About this exercise: Check each line of the entries below for the word "color", and copy the lines that have it.
☆ ☆ ☆ ☆
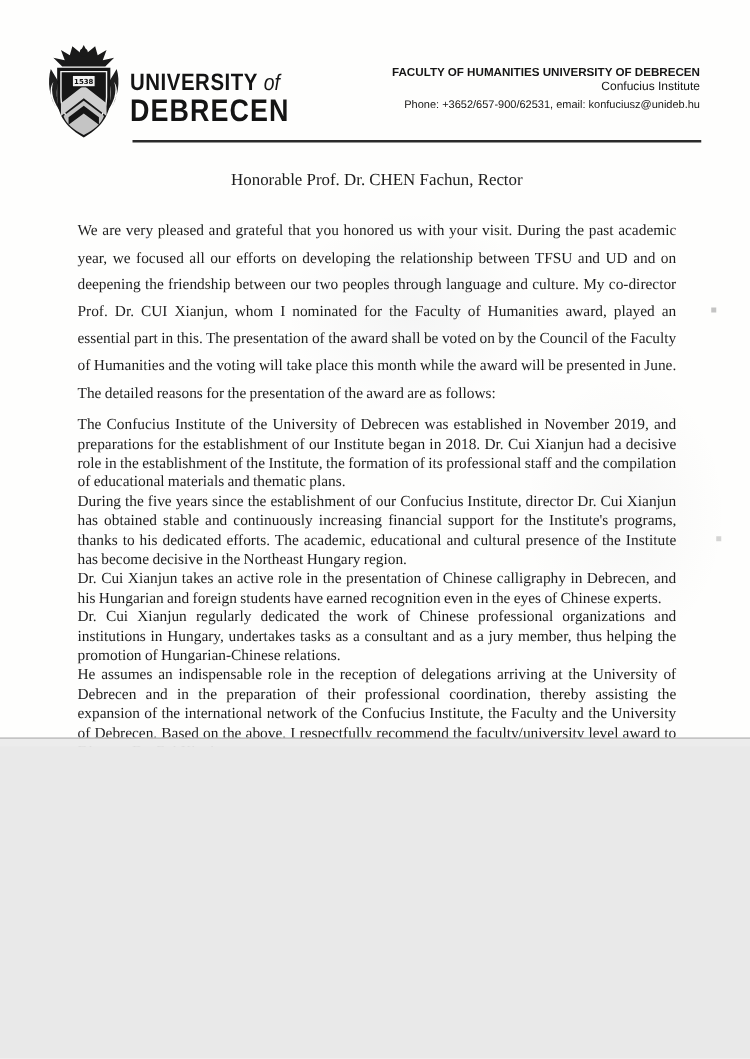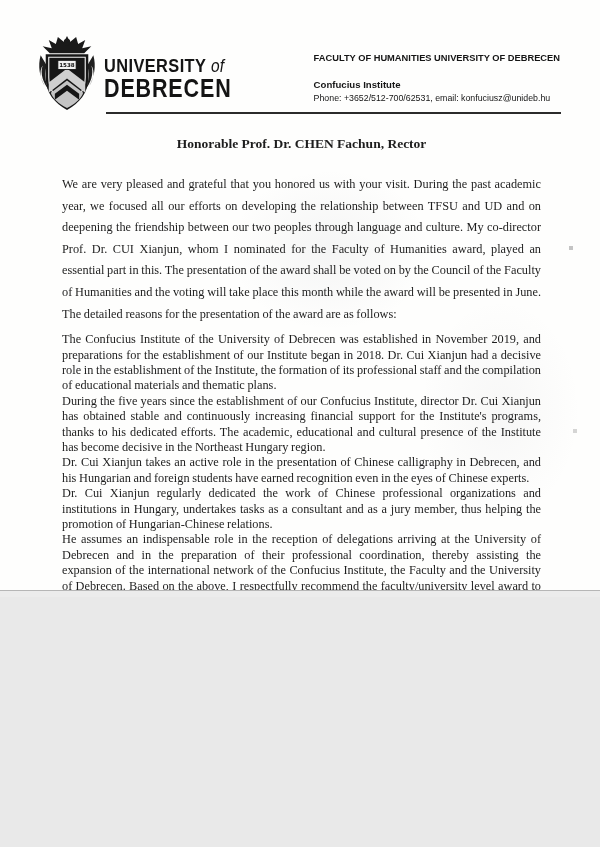--- a/index.html
+++ b/index.html
@@ -12,31 +12,31 @@
     color:#1d1d1d;
   }
   
   .crest{position:absolute;left:36px;top:35px;width:62px;height:77px;}
   .logo-text{position:absolute;left:104px;top:56px;transform:scaleX(0.86);transform-origin:left top;
     font-family:"Liberation Sans", sans-serif;color:#141414;white-space:nowrap;}
   .logo-line1{font-size:19px;font-weight:700;letter-spacing:0.5px;line-height:20px;}
   .logo-of{font-weight:400;font-style:italic;font-size:18px;letter-spacing:0;}
   .logo-line2{font-size:25px;font-weight:700;letter-spacing:1px;line-height:25px;}
   .contact{
-    position:absolute;right:40px;top:52px;text-align:left;
+    position:absolute;right:40px;top:52px;text-align:right;
     font-family:"Liberation Sans", sans-serif;color:#151515;
     font-size:8.8px;line-height:12.4px;white-space:nowrap;
   }
   .contact .c1{font-size:9.3px;font-weight:700;}
-  .contact .c2{font-size:9.6px;font-weight:700;margin-top:15px;}
+  .contact .c2{font-size:9.6px;font-weight:400;}
   .header-rule{position:absolute;left:106px;top:112px;width:455px;height:2px;background:#2b2b2b;}
 
   
   .column{position:absolute;left:62px;top:136px;width:479px;}
-  .salutation{text-align:center;font-weight:700;font-size:13.5px;margin:0 0 22px 0;}
+  .salutation{text-align:center;font-weight:400;font-size:13.5px;margin:0 0 22px 0;}
   .intro{
     text-align:justify;font-size:12.3px;line-height:21.6px;margin:0 0 7px 0;
     word-spacing:-0.4px;
   }
   .app-heading{
     font-size:12.3px;line-height:15.4px;margin:0;text-decoration:underline;font-weight:400;
   }
   .bodypara{
     text-align:justify;font-size:12.3px;line-height:15.4px;margin:0;word-spacing:-0.4px;
   }
@@ -97,21 +97,21 @@
   </svg>
 
   <div class="logo-text">
     <div class="logo-line1"><span>UNIVERSITY</span> <span class="logo-of">of</span></div>
     <div class="logo-line2">DEBRECEN</div>
   </div>
 
   <div class="contact">
     <div class="c1">FACULTY OF HUMANITIES UNIVERSITY OF DEBRECEN</div>
     <div class="c2">Confucius Institute</div>
-    <div class="c4">Phone: +3652/512-700/62531, email: konfuciusz@unideb.hu</div>
+    <div class="c4">Phone: +3652/657-900/62531, email: konfuciusz@unideb.hu</div>
   </div>
 
   <div class="header-rule"></div>
 
   <div class="column">
     <p class="salutation">Honorable Prof. Dr. CHEN Fachun, Rector</p>
 
     <p class="intro">We are very pleased and grateful that you honored us with your visit. During the past academic year, we focused all our efforts on developing the relationship between TFSU and UD and on deepening the friendship between our two peoples through language and culture. My co-director Prof. Dr. CUI Xianjun, whom I nominated for the Faculty of Humanities award, played an essential part in this. The presentation of the award shall be voted on by the Council of the Faculty of Humanities and the voting will take place this month while the award will be presented in June. The detailed reasons for the presentation of the award are as follows:</p>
☆ ☆ ☆ ☆
Response to this task:
     color:#1d1d1d;
     font-family:"Liberation Sans", sans-serif;color:#141414;white-space:nowrap;}
     font-family:"Liberation Sans", sans-serif;color:#151515;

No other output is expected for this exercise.